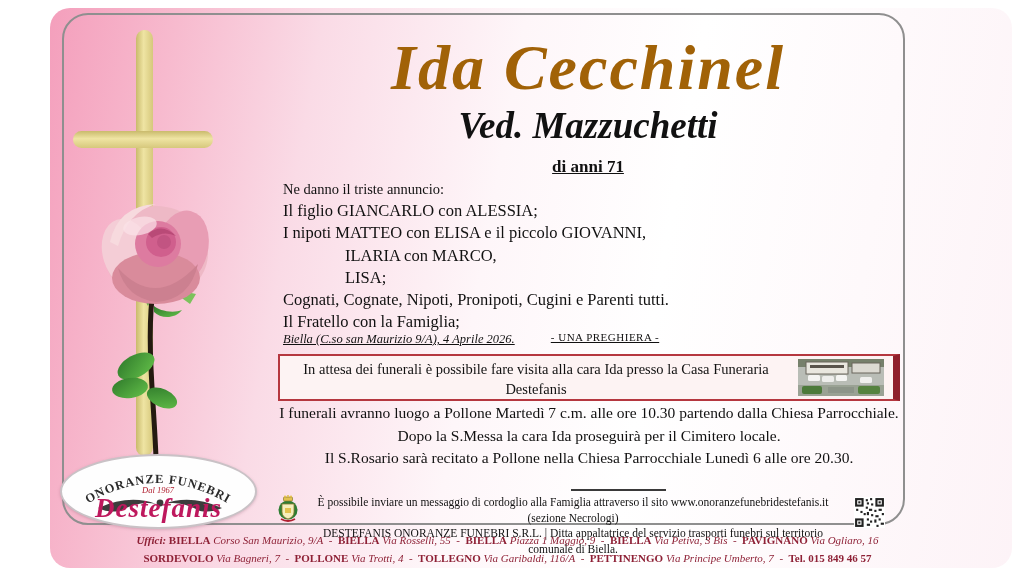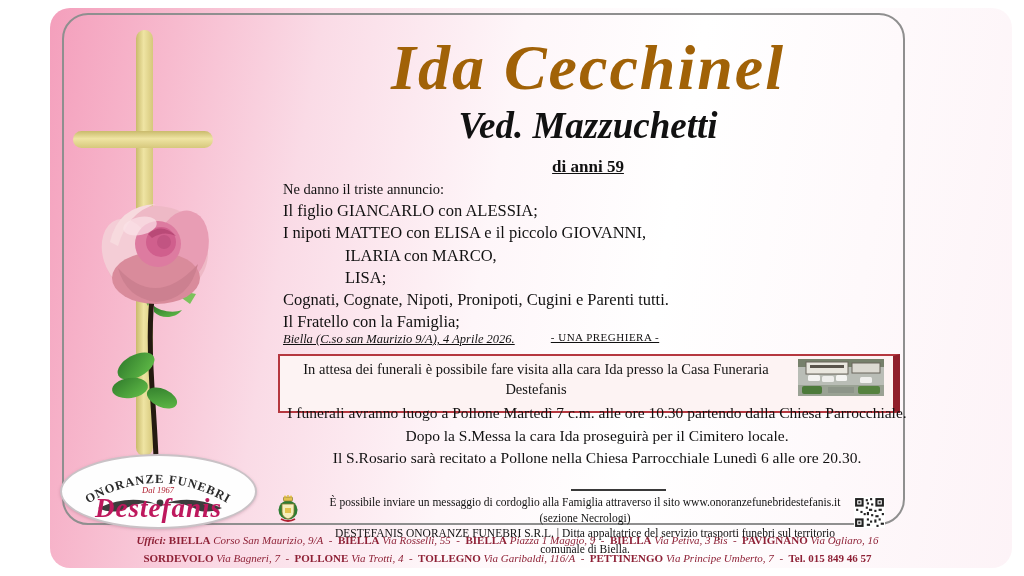"di anni 59" div.age { text: 59 -> 71 }
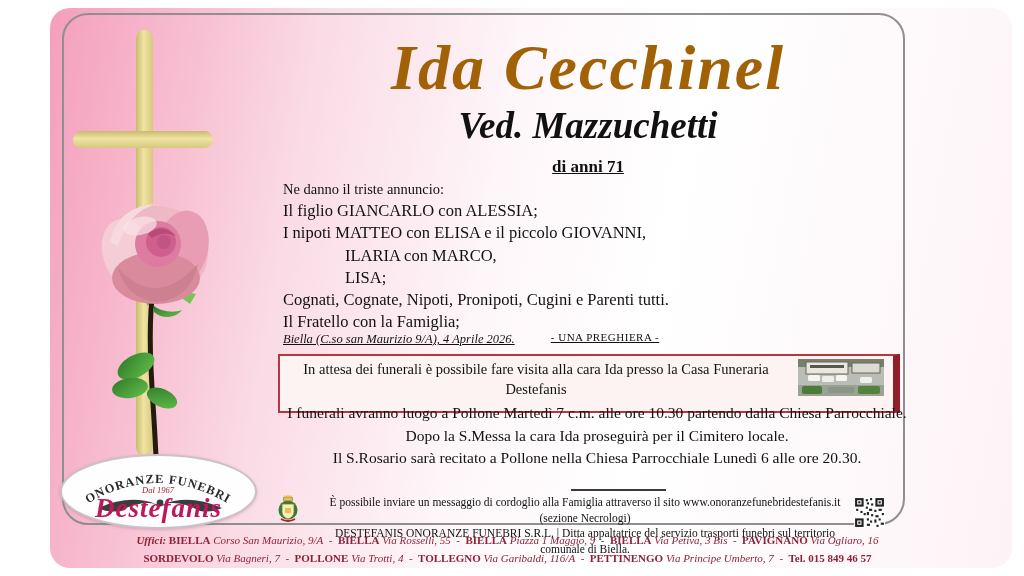"In attesa dei funerali è" .visit-box { height: 59px -> 47px }
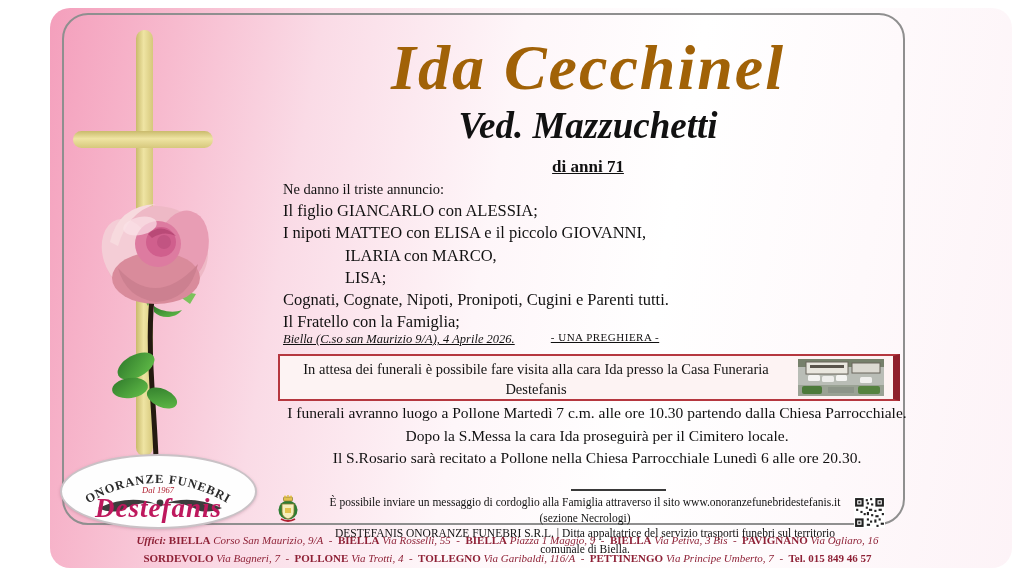"I funerali avranno luogo a" .fline { margin-left: 8px -> none }
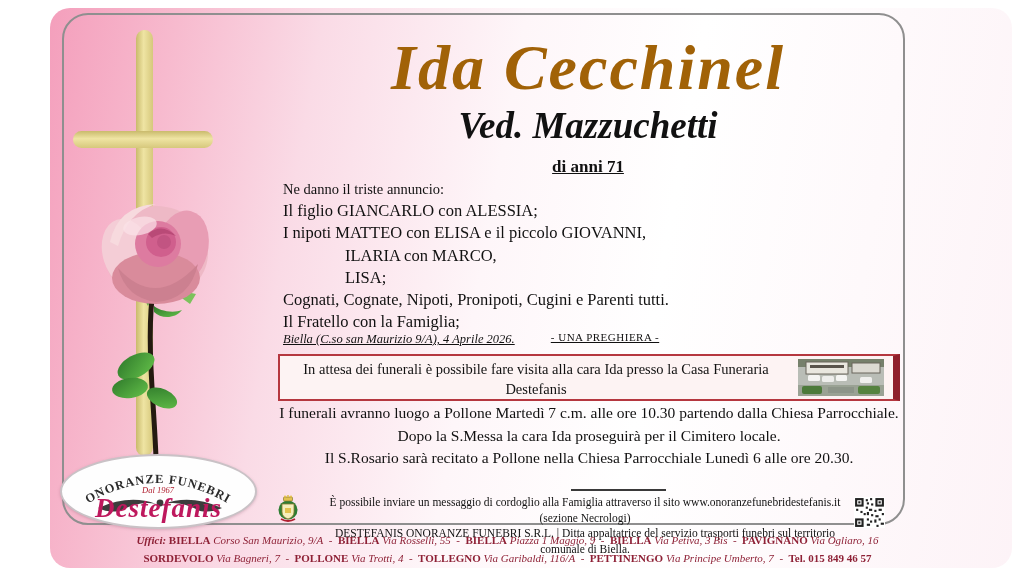"È possibile inviare un messaggio" .condolence { left: 314px -> 302px }
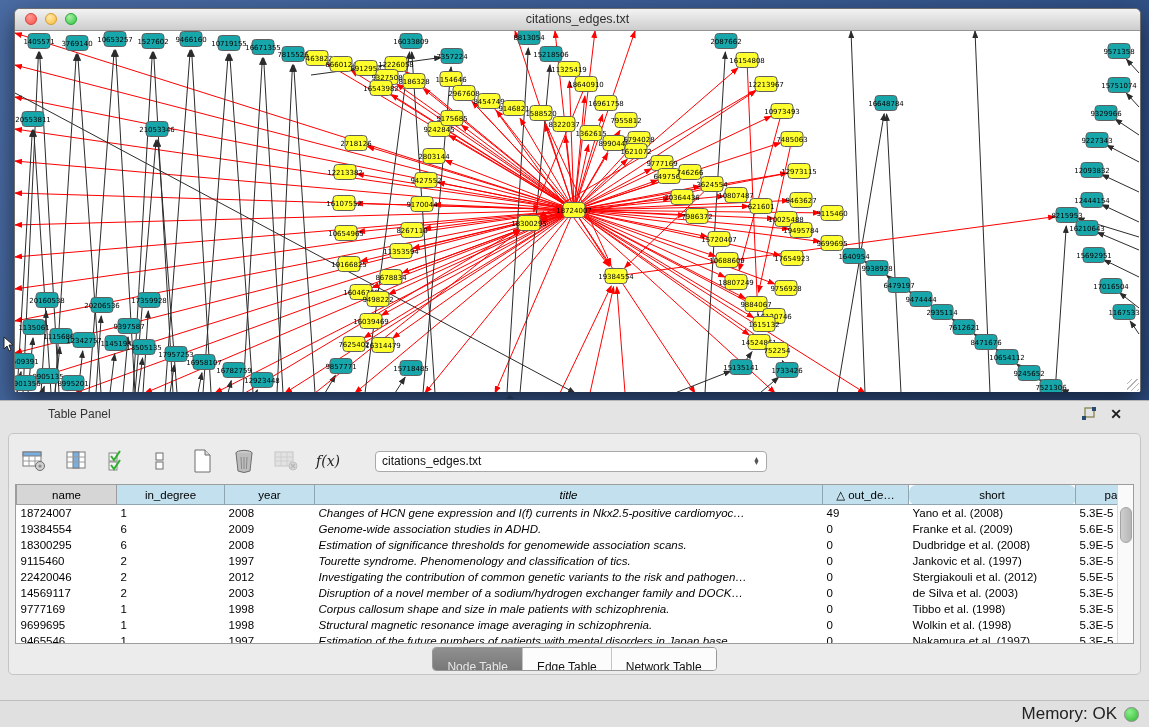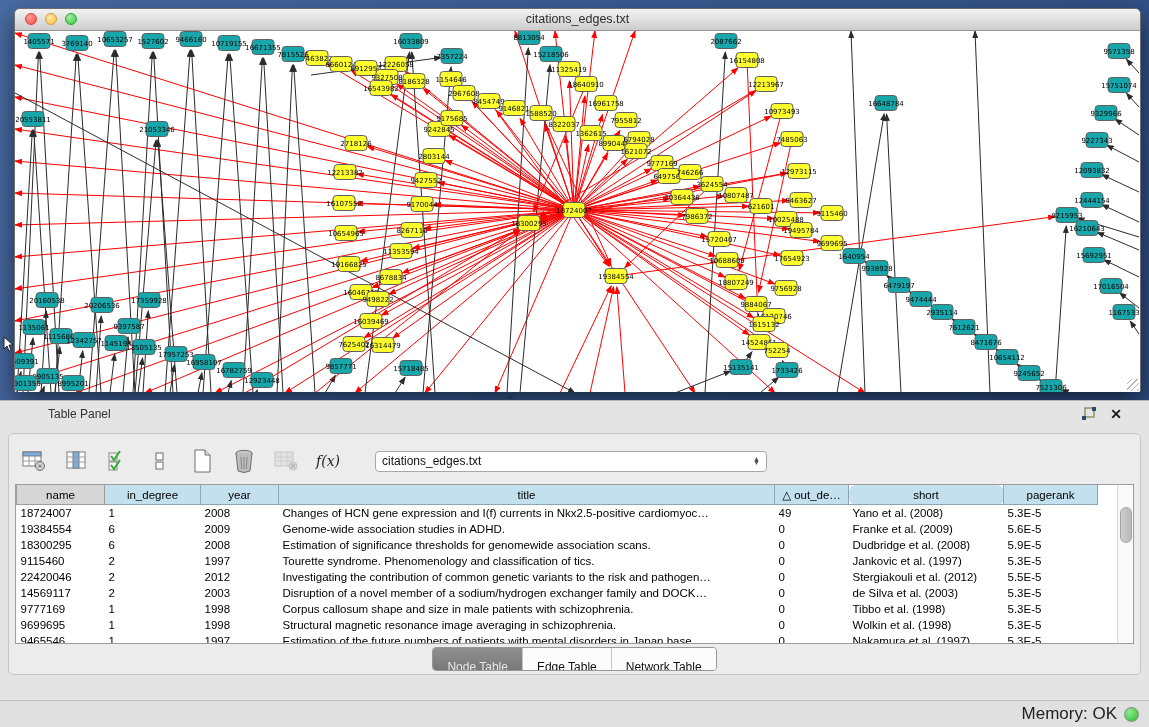"name" th { padding: 0 0 -> 0 6px }
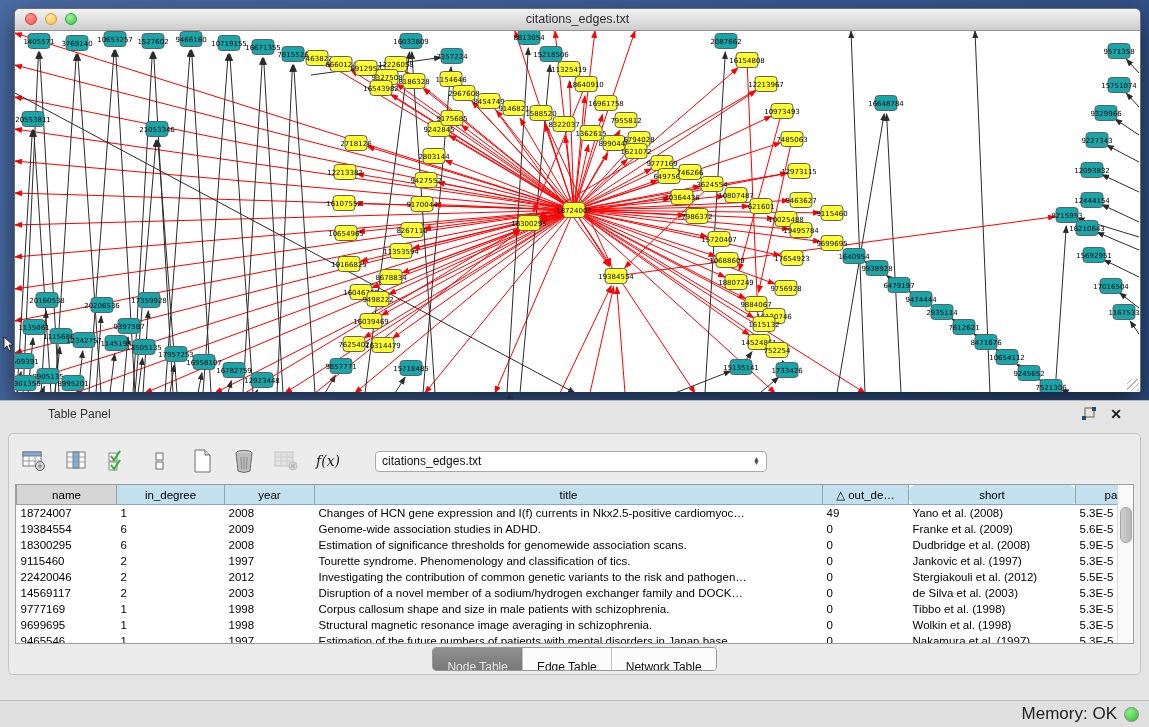"title" .c3 { font-style: none -> italic }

* * * *

→ What is expected: Give back the full data exactly as it reads, but drop the pictures.

→ Task solution:
"di anni 59" div.age { text: 59 -> 71 }
"In attesa dei funerali è" .visit-box { height: 59px -> 47px }
"I funerali avranno luogo a" .fline { margin-left: 8px -> none }
"È possibile inviare un messaggio" .condolence { left: 314px -> 302px }
"name" th { padding: 0 0 -> 0 6px }
"title" .c3 { font-style: none -> italic }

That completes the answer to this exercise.